= Beginning of Section =

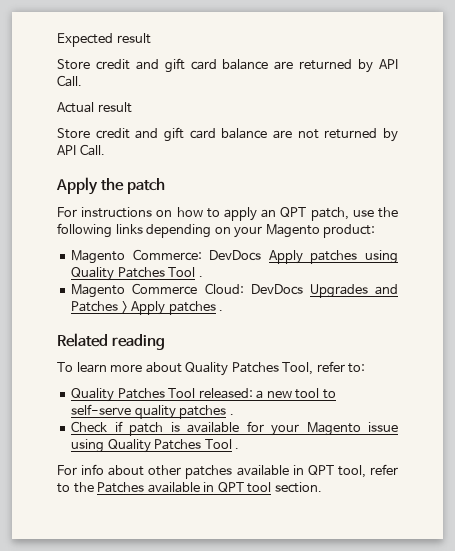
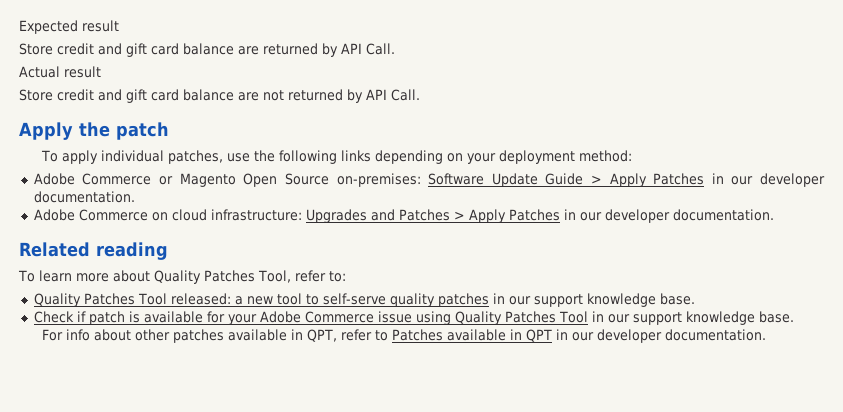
[57,207,349,221] For instructions on how to apply an QPT patch, -> [41,150,224,164] To apply individual patches,
[265,224,376,238] [71,249,398,264] [71,267,203,281] [71,283,303,298] Magento product: // Magento Commerce: DevDocs Apply patches using Quality Patches Tool . // Magento Commerce Cloud: DevDocs -> [499,150,633,164] [33,173,826,187] [33,191,135,203] [33,209,302,221] deployment method: // Adobe Commerce or Magento Open Source on-premises: Software Update Guide > Apply Patches in our developer documentation. // Adobe Commerce on cloud infrastructure:
[168,301,224,315] patches . -> [508,209,774,223] Patches in our developer documentation.
[229,414,234,415] . -> [492,293,695,307] in our support knowledge base.
[306,422,361,436] Magento -> [259,311,374,323] Adobe Commerce
[235,448,240,449] . -> [591,311,794,325] in our support knowledge base.
[307,465,366,478] QPT tool, -> [307,329,338,342] QPT,
[73,482,94,493] the -> (389, 335) none
[247,482,322,493] tool section. -> [556,329,767,343] in our developer documentation.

= End of Section =

Within the data above, count the lines that contain the string "support"; the reply is the number alone.

2